(Change detection data)
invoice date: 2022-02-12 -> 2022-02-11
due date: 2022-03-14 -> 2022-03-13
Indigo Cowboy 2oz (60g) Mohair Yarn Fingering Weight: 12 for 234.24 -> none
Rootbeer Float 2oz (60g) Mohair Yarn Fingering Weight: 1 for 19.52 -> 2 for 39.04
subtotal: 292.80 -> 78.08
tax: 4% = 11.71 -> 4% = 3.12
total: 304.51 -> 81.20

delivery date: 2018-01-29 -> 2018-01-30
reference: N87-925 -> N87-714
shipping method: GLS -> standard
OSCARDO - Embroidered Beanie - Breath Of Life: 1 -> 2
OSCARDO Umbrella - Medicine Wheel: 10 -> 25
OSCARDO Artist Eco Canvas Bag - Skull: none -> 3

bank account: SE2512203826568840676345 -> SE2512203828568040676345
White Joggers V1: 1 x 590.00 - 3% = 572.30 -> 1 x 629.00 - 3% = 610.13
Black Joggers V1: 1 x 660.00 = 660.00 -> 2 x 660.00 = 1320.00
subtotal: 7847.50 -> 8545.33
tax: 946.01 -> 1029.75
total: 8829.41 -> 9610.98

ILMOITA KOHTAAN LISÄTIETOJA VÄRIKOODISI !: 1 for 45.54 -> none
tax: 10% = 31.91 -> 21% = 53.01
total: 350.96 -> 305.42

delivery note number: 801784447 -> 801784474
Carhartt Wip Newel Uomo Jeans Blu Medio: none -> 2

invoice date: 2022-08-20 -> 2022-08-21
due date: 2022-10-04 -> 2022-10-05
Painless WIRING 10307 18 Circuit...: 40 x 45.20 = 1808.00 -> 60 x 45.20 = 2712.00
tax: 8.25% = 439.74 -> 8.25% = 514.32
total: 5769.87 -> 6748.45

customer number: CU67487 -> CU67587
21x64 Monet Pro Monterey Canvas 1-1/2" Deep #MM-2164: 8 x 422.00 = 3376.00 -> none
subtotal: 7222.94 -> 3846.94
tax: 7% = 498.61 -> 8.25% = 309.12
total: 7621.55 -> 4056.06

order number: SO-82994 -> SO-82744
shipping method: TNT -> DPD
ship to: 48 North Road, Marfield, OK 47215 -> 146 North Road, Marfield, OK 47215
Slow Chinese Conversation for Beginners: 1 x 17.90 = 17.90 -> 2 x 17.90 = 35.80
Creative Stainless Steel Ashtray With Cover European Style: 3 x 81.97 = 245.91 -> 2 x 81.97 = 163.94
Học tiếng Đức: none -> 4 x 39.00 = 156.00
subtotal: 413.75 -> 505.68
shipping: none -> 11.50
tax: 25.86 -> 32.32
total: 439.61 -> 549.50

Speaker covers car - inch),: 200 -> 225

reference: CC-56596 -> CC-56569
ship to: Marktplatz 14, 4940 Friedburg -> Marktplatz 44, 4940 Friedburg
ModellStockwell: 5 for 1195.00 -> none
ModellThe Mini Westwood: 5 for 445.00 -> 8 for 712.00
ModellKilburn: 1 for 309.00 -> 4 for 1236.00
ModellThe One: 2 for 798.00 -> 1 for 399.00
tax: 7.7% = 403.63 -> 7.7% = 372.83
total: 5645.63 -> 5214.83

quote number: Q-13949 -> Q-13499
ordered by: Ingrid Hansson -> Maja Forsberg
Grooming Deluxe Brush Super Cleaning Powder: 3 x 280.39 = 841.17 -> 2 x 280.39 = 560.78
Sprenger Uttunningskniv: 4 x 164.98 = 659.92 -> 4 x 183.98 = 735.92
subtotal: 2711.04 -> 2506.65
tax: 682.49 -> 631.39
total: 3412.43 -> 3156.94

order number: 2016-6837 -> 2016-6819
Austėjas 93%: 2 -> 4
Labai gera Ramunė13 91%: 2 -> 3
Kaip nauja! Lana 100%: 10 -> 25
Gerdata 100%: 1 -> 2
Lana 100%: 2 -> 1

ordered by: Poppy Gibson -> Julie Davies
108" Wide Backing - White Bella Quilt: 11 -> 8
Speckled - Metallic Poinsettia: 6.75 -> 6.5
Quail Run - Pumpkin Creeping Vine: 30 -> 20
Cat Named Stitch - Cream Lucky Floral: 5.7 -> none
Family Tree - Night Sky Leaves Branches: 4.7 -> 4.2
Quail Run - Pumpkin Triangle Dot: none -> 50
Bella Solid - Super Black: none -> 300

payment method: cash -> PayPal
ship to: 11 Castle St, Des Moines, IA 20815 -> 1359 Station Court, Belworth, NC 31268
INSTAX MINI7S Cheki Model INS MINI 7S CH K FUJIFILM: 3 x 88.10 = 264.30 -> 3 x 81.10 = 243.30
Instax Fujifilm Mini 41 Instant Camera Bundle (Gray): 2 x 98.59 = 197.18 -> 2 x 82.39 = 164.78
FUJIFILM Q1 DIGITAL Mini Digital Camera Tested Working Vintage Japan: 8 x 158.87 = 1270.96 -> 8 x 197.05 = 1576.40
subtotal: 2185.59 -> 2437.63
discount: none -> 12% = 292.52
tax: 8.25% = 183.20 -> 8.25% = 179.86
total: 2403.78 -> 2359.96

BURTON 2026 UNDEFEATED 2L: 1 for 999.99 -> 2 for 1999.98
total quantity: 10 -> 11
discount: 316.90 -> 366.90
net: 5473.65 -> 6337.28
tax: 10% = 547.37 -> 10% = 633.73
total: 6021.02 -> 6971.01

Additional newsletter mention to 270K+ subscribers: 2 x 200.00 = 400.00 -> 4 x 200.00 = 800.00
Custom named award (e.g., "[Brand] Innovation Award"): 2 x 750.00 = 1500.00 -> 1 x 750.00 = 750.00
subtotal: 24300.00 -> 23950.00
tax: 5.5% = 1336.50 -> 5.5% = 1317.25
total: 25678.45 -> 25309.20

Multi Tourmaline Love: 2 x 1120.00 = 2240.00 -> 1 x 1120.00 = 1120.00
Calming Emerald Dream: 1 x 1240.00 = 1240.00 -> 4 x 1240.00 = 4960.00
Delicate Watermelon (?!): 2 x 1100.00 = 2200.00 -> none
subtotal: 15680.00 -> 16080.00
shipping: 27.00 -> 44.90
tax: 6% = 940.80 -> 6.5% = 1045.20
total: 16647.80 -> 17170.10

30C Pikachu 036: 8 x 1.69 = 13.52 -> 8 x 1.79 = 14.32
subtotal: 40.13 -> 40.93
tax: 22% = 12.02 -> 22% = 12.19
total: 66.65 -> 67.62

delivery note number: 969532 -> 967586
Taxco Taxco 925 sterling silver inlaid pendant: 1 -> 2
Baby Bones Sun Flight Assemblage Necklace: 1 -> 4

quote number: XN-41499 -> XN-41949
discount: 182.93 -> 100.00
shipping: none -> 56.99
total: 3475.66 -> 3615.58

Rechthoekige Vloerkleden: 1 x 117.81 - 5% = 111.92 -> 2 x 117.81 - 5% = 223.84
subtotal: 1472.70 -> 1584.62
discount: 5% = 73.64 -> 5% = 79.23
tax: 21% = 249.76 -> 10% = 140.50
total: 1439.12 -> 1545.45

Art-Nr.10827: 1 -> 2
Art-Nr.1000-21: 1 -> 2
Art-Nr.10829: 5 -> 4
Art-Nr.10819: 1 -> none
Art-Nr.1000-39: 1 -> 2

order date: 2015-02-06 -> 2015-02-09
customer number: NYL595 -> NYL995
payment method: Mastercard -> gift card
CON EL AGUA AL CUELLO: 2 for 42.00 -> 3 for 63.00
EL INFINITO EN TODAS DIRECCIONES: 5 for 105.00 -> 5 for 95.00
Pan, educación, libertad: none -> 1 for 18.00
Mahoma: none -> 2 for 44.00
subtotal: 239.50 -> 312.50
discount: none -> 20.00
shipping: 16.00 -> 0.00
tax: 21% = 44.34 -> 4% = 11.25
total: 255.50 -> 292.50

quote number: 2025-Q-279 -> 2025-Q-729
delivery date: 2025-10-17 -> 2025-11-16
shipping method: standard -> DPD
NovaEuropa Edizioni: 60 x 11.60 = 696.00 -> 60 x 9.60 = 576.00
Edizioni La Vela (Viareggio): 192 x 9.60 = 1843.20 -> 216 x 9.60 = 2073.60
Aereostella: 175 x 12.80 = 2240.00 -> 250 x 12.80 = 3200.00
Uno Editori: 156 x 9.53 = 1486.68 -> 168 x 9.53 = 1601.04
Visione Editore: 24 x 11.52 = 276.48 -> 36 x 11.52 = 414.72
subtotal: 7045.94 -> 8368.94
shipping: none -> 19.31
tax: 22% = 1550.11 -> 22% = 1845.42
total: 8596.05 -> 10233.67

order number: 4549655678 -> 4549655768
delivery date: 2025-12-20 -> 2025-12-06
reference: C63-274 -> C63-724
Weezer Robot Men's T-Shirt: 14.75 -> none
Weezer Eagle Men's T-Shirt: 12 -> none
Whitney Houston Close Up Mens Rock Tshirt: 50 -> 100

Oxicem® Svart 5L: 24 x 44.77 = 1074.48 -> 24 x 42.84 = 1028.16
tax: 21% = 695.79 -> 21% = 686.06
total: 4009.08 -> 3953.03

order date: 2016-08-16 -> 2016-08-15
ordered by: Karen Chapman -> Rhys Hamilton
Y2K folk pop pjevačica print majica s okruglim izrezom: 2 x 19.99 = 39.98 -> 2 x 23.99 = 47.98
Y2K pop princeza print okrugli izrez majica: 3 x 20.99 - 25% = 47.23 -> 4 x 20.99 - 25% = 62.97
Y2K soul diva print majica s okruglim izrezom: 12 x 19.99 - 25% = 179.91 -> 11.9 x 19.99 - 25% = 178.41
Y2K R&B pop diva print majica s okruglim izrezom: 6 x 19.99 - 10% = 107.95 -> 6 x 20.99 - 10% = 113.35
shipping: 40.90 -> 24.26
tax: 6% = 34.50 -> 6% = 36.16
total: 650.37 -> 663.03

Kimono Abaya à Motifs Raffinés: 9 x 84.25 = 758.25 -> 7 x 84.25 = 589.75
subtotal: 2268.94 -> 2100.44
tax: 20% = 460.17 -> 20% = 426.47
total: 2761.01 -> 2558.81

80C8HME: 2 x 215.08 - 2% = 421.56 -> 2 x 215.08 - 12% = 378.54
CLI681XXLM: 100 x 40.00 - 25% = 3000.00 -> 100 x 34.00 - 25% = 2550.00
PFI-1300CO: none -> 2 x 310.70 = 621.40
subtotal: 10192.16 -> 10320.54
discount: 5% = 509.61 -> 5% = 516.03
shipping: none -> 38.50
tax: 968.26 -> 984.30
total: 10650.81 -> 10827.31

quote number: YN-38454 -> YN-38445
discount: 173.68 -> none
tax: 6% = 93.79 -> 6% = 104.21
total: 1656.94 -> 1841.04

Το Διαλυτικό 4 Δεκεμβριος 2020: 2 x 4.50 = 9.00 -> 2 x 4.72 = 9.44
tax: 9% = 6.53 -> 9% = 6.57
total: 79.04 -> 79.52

» **THE PROBLEM**: Could you repeat exactly the lines above from the line with "total: 2403.78 -> 2359.96" up to and including the line with "Additional newsletter mention", and only those?

» **SOLUTION TO THE EXERCISE**:
total: 2403.78 -> 2359.96

BURTON 2026 UNDEFEATED 2L: 1 for 999.99 -> 2 for 1999.98
total quantity: 10 -> 11
discount: 316.90 -> 366.90
net: 5473.65 -> 6337.28
tax: 10% = 547.37 -> 10% = 633.73
total: 6021.02 -> 6971.01

Additional newsletter mention to 270K+ subscribers: 2 x 200.00 = 400.00 -> 4 x 200.00 = 800.00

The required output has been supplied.